▶ WHAT TO PRODUCE
Locate the word "types" in the data below, then copy every line that holds it.

[SUPPLIED DATA]

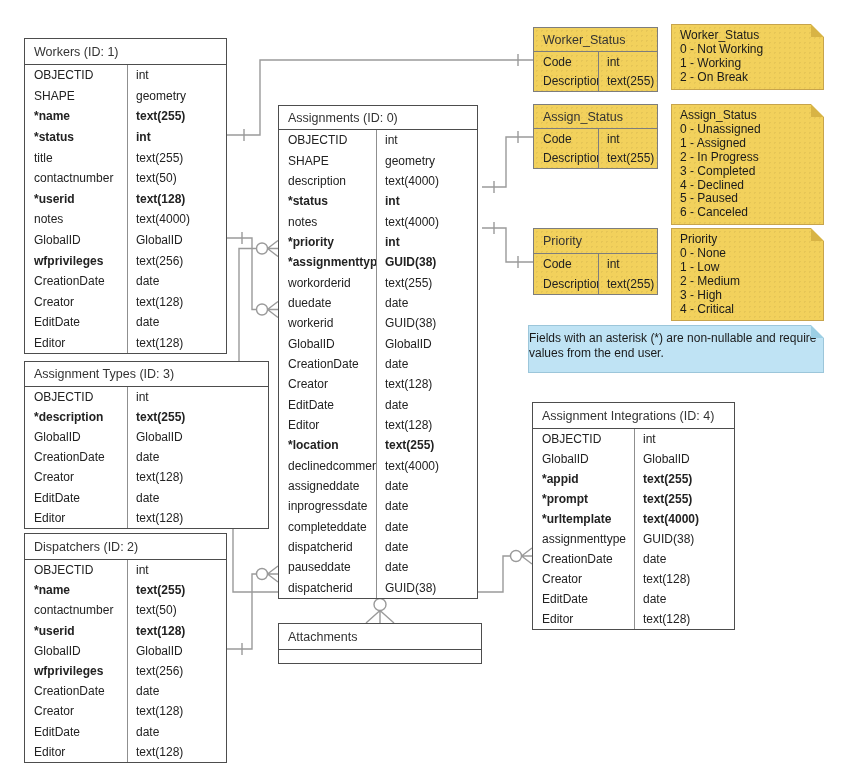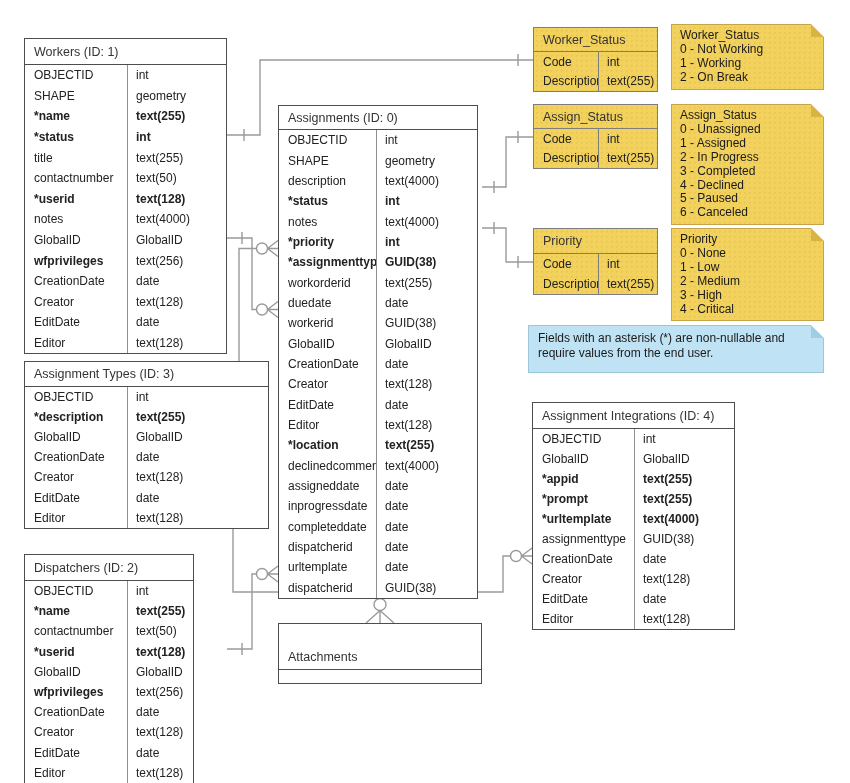--- a/index.html
+++ b/index.html
@@ -33,7 +33,7 @@
   .note::before{content:"";position:absolute;top:-1px;right:-1px;width:0;height:0;
         border-style:solid;border-width:0 13px 13px 0;
         border-color:#ffffff #ffffff #D8B445 #D8B445;}
-  .note.blue{background:#BFE3F4;border-color:#9cc6da;line-height:15px;padding:5px 9px;}
+  .note.blue{background:#BFE3F4;border-color:#9cc6da;line-height:15px;padding:5px 0;}
   .note.blue::before{border-color:#ffffff #ffffff #9ccfe4 #9ccfe4;}
 
   

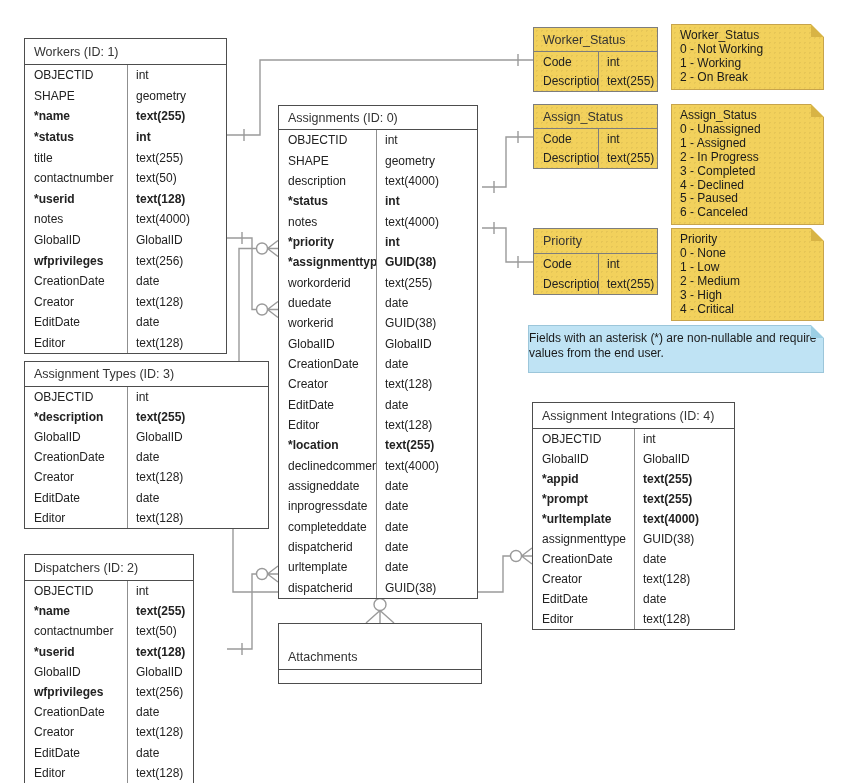--- a/index.html
+++ b/index.html
@@ -41,7 +41,7 @@
   #t-workers .title{height:25px;}
   #t-types        {left:24px; top:361px; width:245px; --col:102px; --rh:20.1px;}
   #t-types .title {height:24px;}
-  #t-dispatchers  {left:24px; top:533px; width:170px;margin-top:21px; --col:102px; --rh:20.2px;}
+  #t-dispatchers  {left:24px; top:533px; width:203px; --col:102px; --rh:20.2px;}
   #t-dispatchers .title{height:25px;}
   #t-assignments  {left:278px;top:81px;  width:200px;margin-top:24px; --col:97px;  --rh:20.35px;}
   #t-assignments .title{height:23px;}

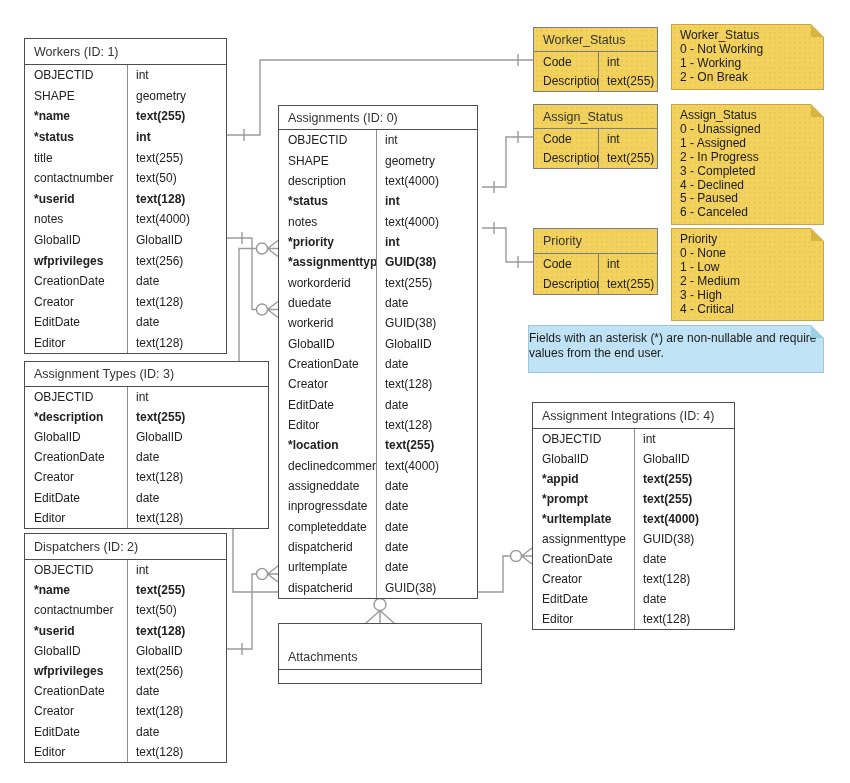--- a/index.html
+++ b/index.html
@@ -343,7 +343,7 @@
           <span class="c2">date</span>
         </div>
         <div class="row">
-          <span class="c1">urltemplate</span>
+          <span class="c1">pauseddate</span>
           <span class="c2">date</span>
         </div>
         <div class="row">

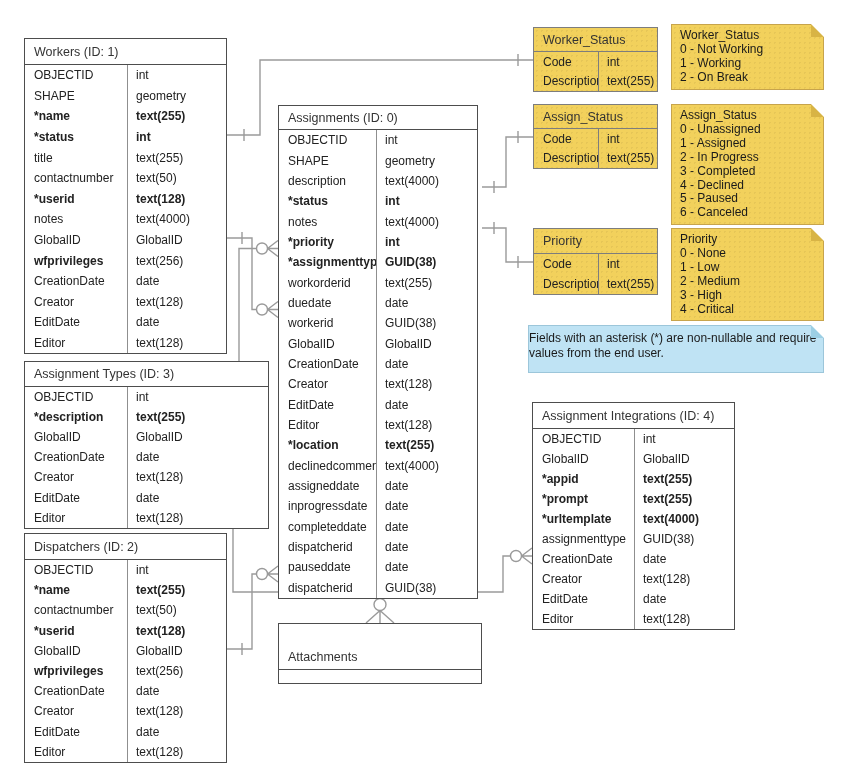--- a/index.html
+++ b/index.html
@@ -46,7 +46,7 @@
   #t-assignments  {left:278px;top:81px;  width:200px;margin-top:24px; --col:97px;  --rh:20.35px;}
   #t-assignments .title{height:23px;}
   #t-attachments  {left:278px;top:623px; width:204px;}
-  #t-attachments .title{height:25px;border-bottom:1.4px solid #4d4d4d;margin-top:20px;}
+  #t-attachments .title{height:25px;border-bottom:1.4px solid #4d4d4d;}
   #t-attachments .empty{height:13px;}
   #t-integrations {left:532px;top:402px; width:203px; --col:101px; --rh:20px;}
   #t-integrations .title{height:25px;}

[/SUPPLIED DATA]

▶ SOLUTION TO THIS EXERCISE
   #t-types        {left:24px; top:361px; width:245px; --col:102px; --rh:20.1px;}
   #t-types .title {height:24px;}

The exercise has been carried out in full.